Task details:
Reproduce all the material verbatim, down to the last line.

Given data START

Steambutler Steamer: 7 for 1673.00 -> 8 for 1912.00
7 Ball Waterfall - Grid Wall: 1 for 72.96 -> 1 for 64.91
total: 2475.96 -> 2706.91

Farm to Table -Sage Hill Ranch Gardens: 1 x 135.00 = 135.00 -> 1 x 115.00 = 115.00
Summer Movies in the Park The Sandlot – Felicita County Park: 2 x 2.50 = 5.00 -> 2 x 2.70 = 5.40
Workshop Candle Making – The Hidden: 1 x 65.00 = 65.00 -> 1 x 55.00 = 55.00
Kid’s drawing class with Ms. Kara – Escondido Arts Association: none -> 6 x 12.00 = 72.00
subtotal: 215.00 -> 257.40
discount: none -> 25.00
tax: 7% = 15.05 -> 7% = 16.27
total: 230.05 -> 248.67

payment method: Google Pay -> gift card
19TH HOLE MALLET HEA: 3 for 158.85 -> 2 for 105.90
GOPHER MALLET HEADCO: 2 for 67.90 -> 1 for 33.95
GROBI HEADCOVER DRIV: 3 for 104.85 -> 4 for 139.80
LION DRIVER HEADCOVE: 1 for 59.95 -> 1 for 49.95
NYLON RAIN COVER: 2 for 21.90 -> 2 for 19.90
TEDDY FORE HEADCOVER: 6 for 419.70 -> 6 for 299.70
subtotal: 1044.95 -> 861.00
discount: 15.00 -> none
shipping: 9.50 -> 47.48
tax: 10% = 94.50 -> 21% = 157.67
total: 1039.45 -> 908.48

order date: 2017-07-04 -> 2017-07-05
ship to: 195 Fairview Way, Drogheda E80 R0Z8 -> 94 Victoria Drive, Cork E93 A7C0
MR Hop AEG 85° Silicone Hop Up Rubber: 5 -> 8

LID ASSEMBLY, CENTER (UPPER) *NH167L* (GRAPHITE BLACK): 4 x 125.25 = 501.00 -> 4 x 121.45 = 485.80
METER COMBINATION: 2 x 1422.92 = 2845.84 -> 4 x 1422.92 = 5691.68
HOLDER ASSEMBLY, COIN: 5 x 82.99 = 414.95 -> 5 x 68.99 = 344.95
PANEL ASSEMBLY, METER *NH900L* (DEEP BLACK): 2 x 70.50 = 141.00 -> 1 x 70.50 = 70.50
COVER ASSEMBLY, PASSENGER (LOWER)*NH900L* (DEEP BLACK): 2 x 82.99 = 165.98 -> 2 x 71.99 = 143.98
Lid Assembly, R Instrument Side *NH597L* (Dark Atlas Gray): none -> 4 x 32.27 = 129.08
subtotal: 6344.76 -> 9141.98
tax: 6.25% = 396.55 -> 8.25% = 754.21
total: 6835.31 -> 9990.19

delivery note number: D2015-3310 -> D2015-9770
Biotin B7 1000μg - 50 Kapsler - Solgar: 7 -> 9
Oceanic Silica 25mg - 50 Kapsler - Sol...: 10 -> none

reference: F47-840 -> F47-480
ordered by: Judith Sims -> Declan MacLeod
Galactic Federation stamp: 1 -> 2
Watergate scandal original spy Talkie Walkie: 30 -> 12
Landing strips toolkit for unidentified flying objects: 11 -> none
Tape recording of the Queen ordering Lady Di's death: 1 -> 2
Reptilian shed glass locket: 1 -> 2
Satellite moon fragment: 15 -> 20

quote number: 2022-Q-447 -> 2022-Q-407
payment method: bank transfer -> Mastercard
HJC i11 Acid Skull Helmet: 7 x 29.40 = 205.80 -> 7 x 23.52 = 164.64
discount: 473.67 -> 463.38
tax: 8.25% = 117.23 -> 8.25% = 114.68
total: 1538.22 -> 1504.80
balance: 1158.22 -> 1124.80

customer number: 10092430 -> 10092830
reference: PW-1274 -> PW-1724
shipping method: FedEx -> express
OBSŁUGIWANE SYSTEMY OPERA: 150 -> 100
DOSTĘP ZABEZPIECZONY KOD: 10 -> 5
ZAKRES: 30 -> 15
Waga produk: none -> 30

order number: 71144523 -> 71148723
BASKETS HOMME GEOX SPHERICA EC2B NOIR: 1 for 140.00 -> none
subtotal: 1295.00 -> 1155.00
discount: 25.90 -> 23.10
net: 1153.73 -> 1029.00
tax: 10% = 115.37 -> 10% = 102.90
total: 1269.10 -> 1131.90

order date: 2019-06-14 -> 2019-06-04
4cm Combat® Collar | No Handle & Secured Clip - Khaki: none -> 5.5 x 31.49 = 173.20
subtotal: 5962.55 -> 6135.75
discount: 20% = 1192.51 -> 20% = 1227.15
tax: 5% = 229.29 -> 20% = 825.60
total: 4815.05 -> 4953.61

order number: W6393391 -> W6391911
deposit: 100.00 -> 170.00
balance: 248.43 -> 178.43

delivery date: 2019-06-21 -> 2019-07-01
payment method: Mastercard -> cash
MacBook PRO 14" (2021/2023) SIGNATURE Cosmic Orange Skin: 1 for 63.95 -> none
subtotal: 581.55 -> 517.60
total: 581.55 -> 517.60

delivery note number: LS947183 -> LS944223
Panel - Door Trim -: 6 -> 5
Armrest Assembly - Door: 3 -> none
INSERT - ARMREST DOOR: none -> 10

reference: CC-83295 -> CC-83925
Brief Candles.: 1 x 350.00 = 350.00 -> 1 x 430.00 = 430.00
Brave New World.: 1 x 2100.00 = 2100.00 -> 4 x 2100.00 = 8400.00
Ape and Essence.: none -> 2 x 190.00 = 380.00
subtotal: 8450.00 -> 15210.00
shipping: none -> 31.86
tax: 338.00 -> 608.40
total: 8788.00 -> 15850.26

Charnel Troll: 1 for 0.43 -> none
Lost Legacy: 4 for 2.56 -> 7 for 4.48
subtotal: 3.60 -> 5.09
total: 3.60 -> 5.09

Given data END

Solution for this exercise:
Steambutler Steamer: 7 for 1673.00 -> 8 for 1912.00
7 Ball Waterfall - Grid Wall: 1 for 72.96 -> 1 for 64.91
total: 2475.96 -> 2706.91

Farm to Table -Sage Hill Ranch Gardens: 1 x 135.00 = 135.00 -> 1 x 115.00 = 115.00
Summer Movies in the Park The Sandlot – Felicita County Park: 2 x 2.50 = 5.00 -> 2 x 2.70 = 5.40
Workshop Candle Making – The Hidden: 1 x 65.00 = 65.00 -> 1 x 55.00 = 55.00
Kid’s drawing class with Ms. Kara – Escondido Arts Association: none -> 6 x 12.00 = 72.00
subtotal: 215.00 -> 257.40
discount: none -> 25.00
tax: 7% = 15.05 -> 7% = 16.27
total: 230.05 -> 248.67

payment method: Google Pay -> gift card
19TH HOLE MALLET HEA: 3 for 158.85 -> 2 for 105.90
GOPHER MALLET HEADCO: 2 for 67.90 -> 1 for 33.95
GROBI HEADCOVER DRIV: 3 for 104.85 -> 4 for 139.80
LION DRIVER HEADCOVE: 1 for 59.95 -> 1 for 49.95
NYLON RAIN COVER: 2 for 21.90 -> 2 for 19.90
TEDDY FORE HEADCOVER: 6 for 419.70 -> 6 for 299.70
subtotal: 1044.95 -> 861.00
discount: 15.00 -> none
shipping: 9.50 -> 47.48
tax: 10% = 94.50 -> 21% = 157.67
total: 1039.45 -> 908.48

order date: 2017-07-04 -> 2017-07-05
ship to: 195 Fairview Way, Drogheda E80 R0Z8 -> 94 Victoria Drive, Cork E93 A7C0
MR Hop AEG 85° Silicone Hop Up Rubber: 5 -> 8

LID ASSEMBLY, CENTER (UPPER) *NH167L* (GRAPHITE BLACK): 4 x 125.25 = 501.00 -> 4 x 121.45 = 485.80
METER COMBINATION: 2 x 1422.92 = 2845.84 -> 4 x 1422.92 = 5691.68
HOLDER ASSEMBLY, COIN: 5 x 82.99 = 414.95 -> 5 x 68.99 = 344.95
PANEL ASSEMBLY, METER *NH900L* (DEEP BLACK): 2 x 70.50 = 141.00 -> 1 x 70.50 = 70.50
COVER ASSEMBLY, PASSENGER (LOWER)*NH900L* (DEEP BLACK): 2 x 82.99 = 165.98 -> 2 x 71.99 = 143.98
Lid Assembly, R Instrument Side *NH597L* (Dark Atlas Gray): none -> 4 x 32.27 = 129.08
subtotal: 6344.76 -> 9141.98
tax: 6.25% = 396.55 -> 8.25% = 754.21
total: 6835.31 -> 9990.19

delivery note number: D2015-3310 -> D2015-9770
Biotin B7 1000μg - 50 Kapsler - Solgar: 7 -> 9
Oceanic Silica 25mg - 50 Kapsler - Sol...: 10 -> none

reference: F47-840 -> F47-480
ordered by: Judith Sims -> Declan MacLeod
Galactic Federation stamp: 1 -> 2
Watergate scandal original spy Talkie Walkie: 30 -> 12
Landing strips toolkit for unidentified flying objects: 11 -> none
Tape recording of the Queen ordering Lady Di's death: 1 -> 2
Reptilian shed glass locket: 1 -> 2
Satellite moon fragment: 15 -> 20

quote number: 2022-Q-447 -> 2022-Q-407
payment method: bank transfer -> Mastercard
HJC i11 Acid Skull Helmet: 7 x 29.40 = 205.80 -> 7 x 23.52 = 164.64
discount: 473.67 -> 463.38
tax: 8.25% = 117.23 -> 8.25% = 114.68
total: 1538.22 -> 1504.80
balance: 1158.22 -> 1124.80

customer number: 10092430 -> 10092830
reference: PW-1274 -> PW-1724
shipping method: FedEx -> express
OBSŁUGIWANE SYSTEMY OPERA: 150 -> 100
DOSTĘP ZABEZPIECZONY KOD: 10 -> 5
ZAKRES: 30 -> 15
Waga produk: none -> 30

order number: 71144523 -> 71148723
BASKETS HOMME GEOX SPHERICA EC2B NOIR: 1 for 140.00 -> none
subtotal: 1295.00 -> 1155.00
discount: 25.90 -> 23.10
net: 1153.73 -> 1029.00
tax: 10% = 115.37 -> 10% = 102.90
total: 1269.10 -> 1131.90

order date: 2019-06-14 -> 2019-06-04
4cm Combat® Collar | No Handle & Secured Clip - Khaki: none -> 5.5 x 31.49 = 173.20
subtotal: 5962.55 -> 6135.75
discount: 20% = 1192.51 -> 20% = 1227.15
tax: 5% = 229.29 -> 20% = 825.60
total: 4815.05 -> 4953.61

order number: W6393391 -> W6391911
deposit: 100.00 -> 170.00
balance: 248.43 -> 178.43

delivery date: 2019-06-21 -> 2019-07-01
payment method: Mastercard -> cash
MacBook PRO 14" (2021/2023) SIGNATURE Cosmic Orange Skin: 1 for 63.95 -> none
subtotal: 581.55 -> 517.60
total: 581.55 -> 517.60

delivery note number: LS947183 -> LS944223
Panel - Door Trim -: 6 -> 5
Armrest Assembly - Door: 3 -> none
INSERT - ARMREST DOOR: none -> 10

reference: CC-83295 -> CC-83925
Brief Candles.: 1 x 350.00 = 350.00 -> 1 x 430.00 = 430.00
Brave New World.: 1 x 2100.00 = 2100.00 -> 4 x 2100.00 = 8400.00
Ape and Essence.: none -> 2 x 190.00 = 380.00
subtotal: 8450.00 -> 15210.00
shipping: none -> 31.86
tax: 338.00 -> 608.40
total: 8788.00 -> 15850.26

Charnel Troll: 1 for 0.43 -> none
Lost Legacy: 4 for 2.56 -> 7 for 4.48
subtotal: 3.60 -> 5.09
total: 3.60 -> 5.09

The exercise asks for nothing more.